Straightforward, play-it-smart advice for business owners as they cross the minefield laid by their own flaws and foibles.

A cheeky collection of thou-shalt-nots for aspiring business owners.

Most books on small-business management offer tips on what to do to increase the likelihood of success. In his debut work, Gous, a South African serial entrepreneur and consultant, takes the opposite approach. He compiles a quirky yet instructive list of don’ts to help owners avoid mistakes that have doomed uncountable fledgling businesses. But don’t expect to find technical advice on budgeting, incorporation or supply-chain management. Instead, Gous believes the life or death of a company is determined more by the owner’s interpersonal relationships than by business acumen. Uncouth behavior by a boss among family, colleagues and customers can lead to disaster if left unchecked, he says. Divided into short, humorous chapters that can be read between staff meetings, the book forces readers to examine their own character. Not surprisingly, the first topic is society’s attitude toward money. “Money makes you ‘free,’ but at a cost,” Gous writes. “Never allow it to control you, because you will become its slave.” Most of the author’s proscriptions amount to common-sense warnings about work-life balance, self-control and dealing with difficult people. A few, however, address emotional issues often overlooked in business literature but painfully familiar to entrepreneurs, such as loneliness and worry.
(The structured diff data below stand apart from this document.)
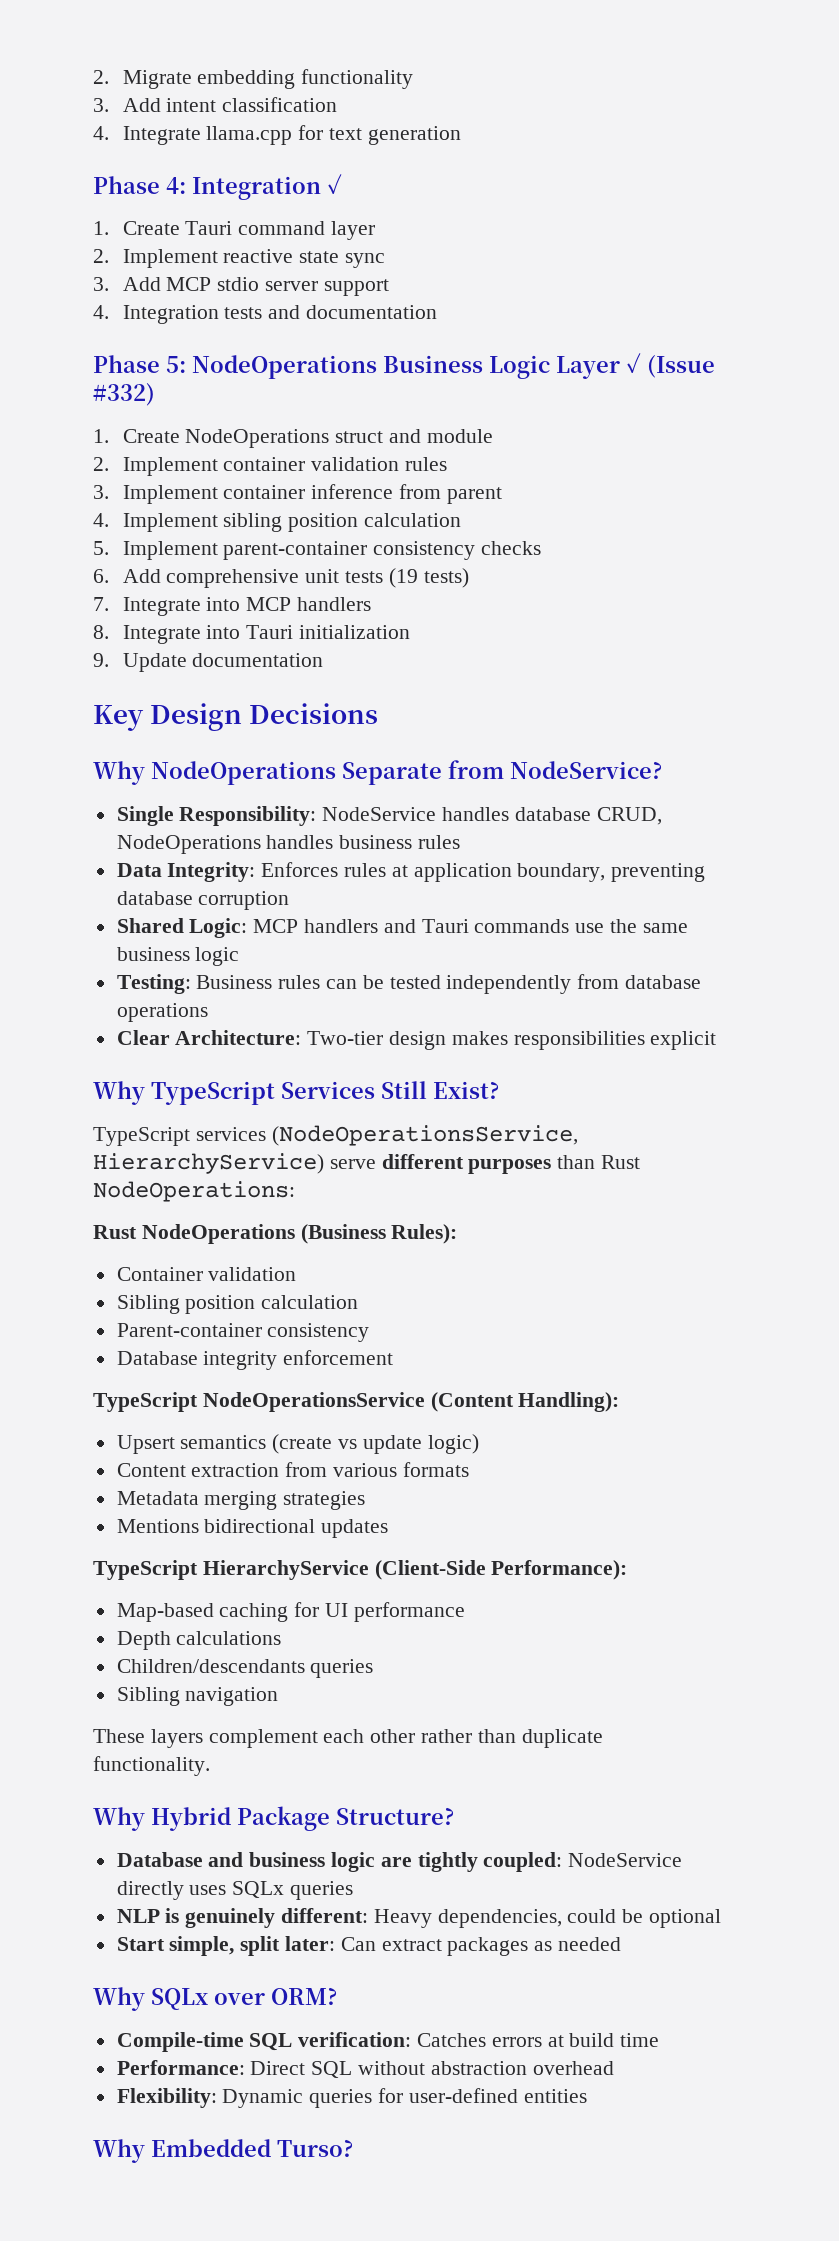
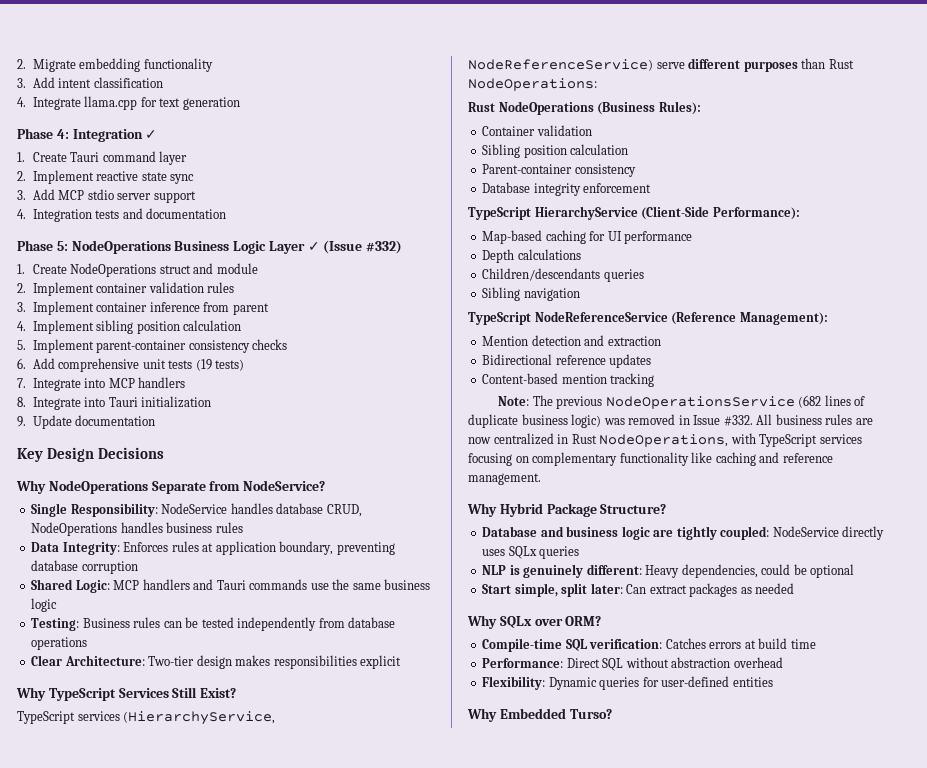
- TypeScript services (NodeOperationsService, HierarchyService) serve different purposes than Rust NodeOperations:
+ TypeScript services (HierarchyService, NodeReferenceService) serve different purposes than Rust NodeOperations:
- TypeScript NodeOperationsService (Content Handling):
- Upsert semantics (create vs update logic)
- Content extraction from various formats
- Metadata merging strategies
- Mentions bidirectional updates
- These layers complement each other rather than duplicate functionality.
+ TypeScript NodeReferenceService (Reference Management):
+ Mention detection and extraction
+ Bidirectional reference updates
+ Content-based mention tracking
+ Note: The previous NodeOperationsService (682 lines of duplicate business logic) was removed in Issue #332. All business rules are now centralized in Rust NodeOperations, with TypeScript services focusing on complementary functionality like caching and reference management.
Gous also tackles one of the ultimate workplace taboos: sex. His admonition against office romance is summarized in a prudent, though crude, aphorism: “Don’t dip your pen in the company’s ink pot.” The author admits he wrote from a male perspective, and chapters entitled “High-Maintenance Wives” and “Busybody Wives” may make female readers cringe. While the book encourages ethical behavior, Gous seems equally concerned with the practical implications of an owner’s actions. Ultimately, he advances a philosophy akin to the golden rule yet mixed with a dose of entrepreneurial pragmatism. Tax evasion, underpaying employees and mistreating suppliers should be avoided not just because they are morally wrong, but also because they threaten what the owner has built.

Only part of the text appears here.